[Version comparison data]
+++

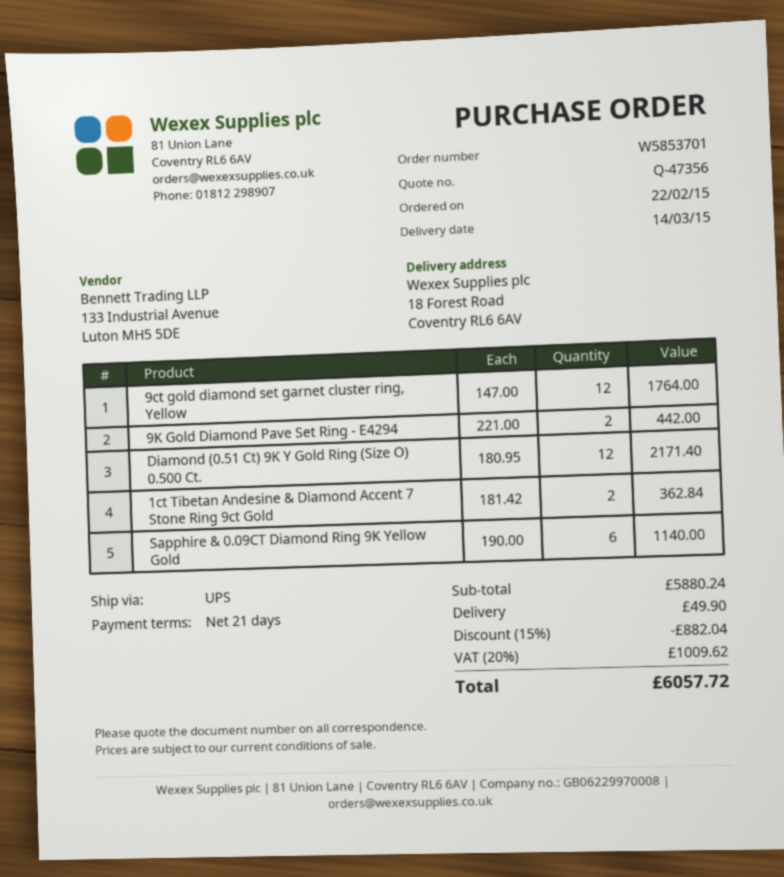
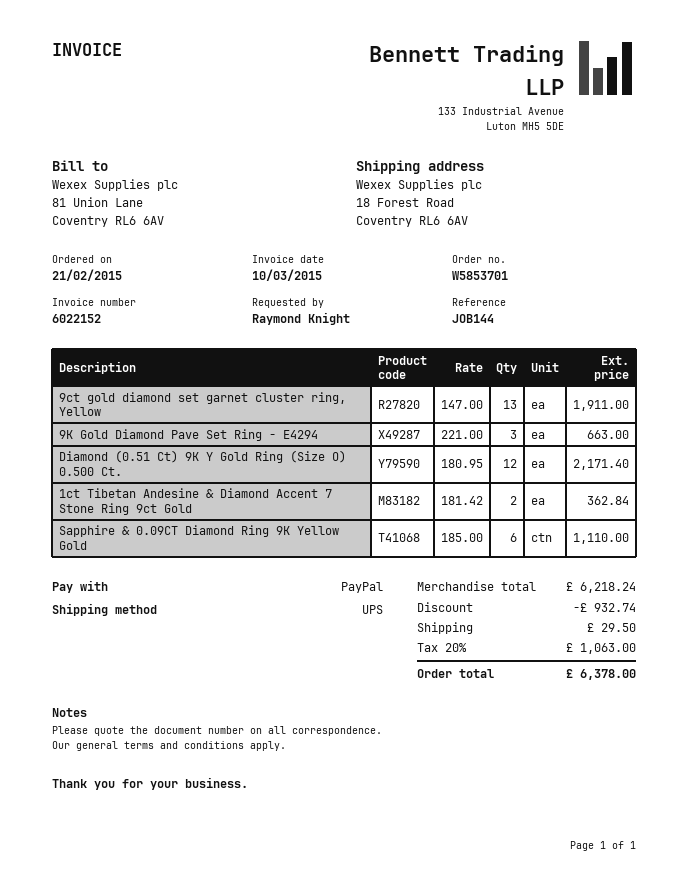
order date: 2015-02-22 -> 2015-02-21
9ct gold diamond set garnet cluster ring, Yellow: 12 x 147.00 = 1764.00 -> 13 x 147.00 = 1911.00
9K Gold Diamond Pave Set Ring - E4294: 2 x 221.00 = 442.00 -> 3 x 221.00 = 663.00
Sapphire & 0.09CT Diamond Ring 9K Yellow Gold: 6 x 190.00 = 1140.00 -> 6 x 185.00 = 1110.00
subtotal: 5880.24 -> 6218.24
discount: 882.04 -> 932.74
shipping: 49.90 -> 29.50
tax: 20% = 1009.62 -> 20% = 1063.00
total: 6057.72 -> 6378.00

+++

## Task details
Your reply should repeat the entries above exactly, leaving the pictures out.

## Response to this exercise
order date: 2015-02-22 -> 2015-02-21
9ct gold diamond set garnet cluster ring, Yellow: 12 x 147.00 = 1764.00 -> 13 x 147.00 = 1911.00
9K Gold Diamond Pave Set Ring - E4294: 2 x 221.00 = 442.00 -> 3 x 221.00 = 663.00
Sapphire & 0.09CT Diamond Ring 9K Yellow Gold: 6 x 190.00 = 1140.00 -> 6 x 185.00 = 1110.00
subtotal: 5880.24 -> 6218.24
discount: 882.04 -> 932.74
shipping: 49.90 -> 29.50
tax: 20% = 1009.62 -> 20% = 1063.00
total: 6057.72 -> 6378.00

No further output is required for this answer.